When Salisbury Linton approached Cashon and asked him to issue her an invoice to cover the overhead Tonkawa was consuming, Cashon told her if she brought in six-dozen donuts every Friday morning they’d call it even.
“We’re all kind of like family,” Cashon said. “We’re all part of the same industry and though we may be friendly competitors at times, you don’t want to see anybody go through what they’ve gone through and it could have just as easily been our furnace that failed. While we all take the appropriate measures and perform maintenance to prevent these scenarios from occurring, they unfortunately still occur from time to time in our industry.”

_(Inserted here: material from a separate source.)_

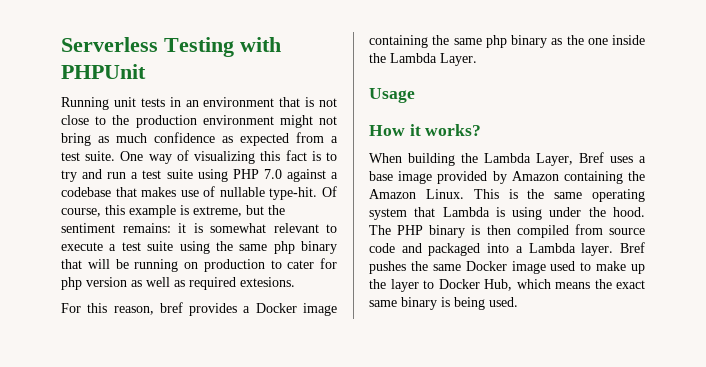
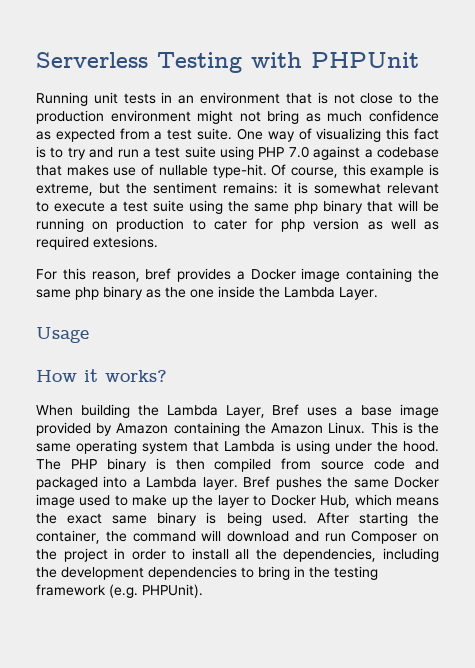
+ After starting the container, the command will download and run Composer on the project in order to install all the dependencies, including the development dependencies to bring in the testing framework (e.g. PHPUnit).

Tonkawa had recently added steel work to its menu of services and Central Machine & Tool, Enid, Okla., was able to take Tonkawa’s patterns and fulfill its steel orders so it would not fall behind with those customers, while CFM Corporation, Blackwell, Okla., took three of Tonkawa’s employees on a temporary basis and kept them working during the downtime. Additionally, a couple of Tonkawa’s major suppliers extended their payables terms.
Thanks to Tonkawa’s suppliers, friends and its personnel’s own passion, persistence and dedication, the business is up, running and recovering—placing it among the few shops of its size to overcome the odds and remain in business after facing calamity.
 Nearly eight months after that devastating Saturday evening in January, Salisbury Linton reflected on the people and events that helped Tonkawa rise from the ashes. “We certainly would not have the opportunity to see what the future holds for Tonkawa if it weren’t for all the kind-hearted people who cared about what happened to us. Everyone still checks in on us.”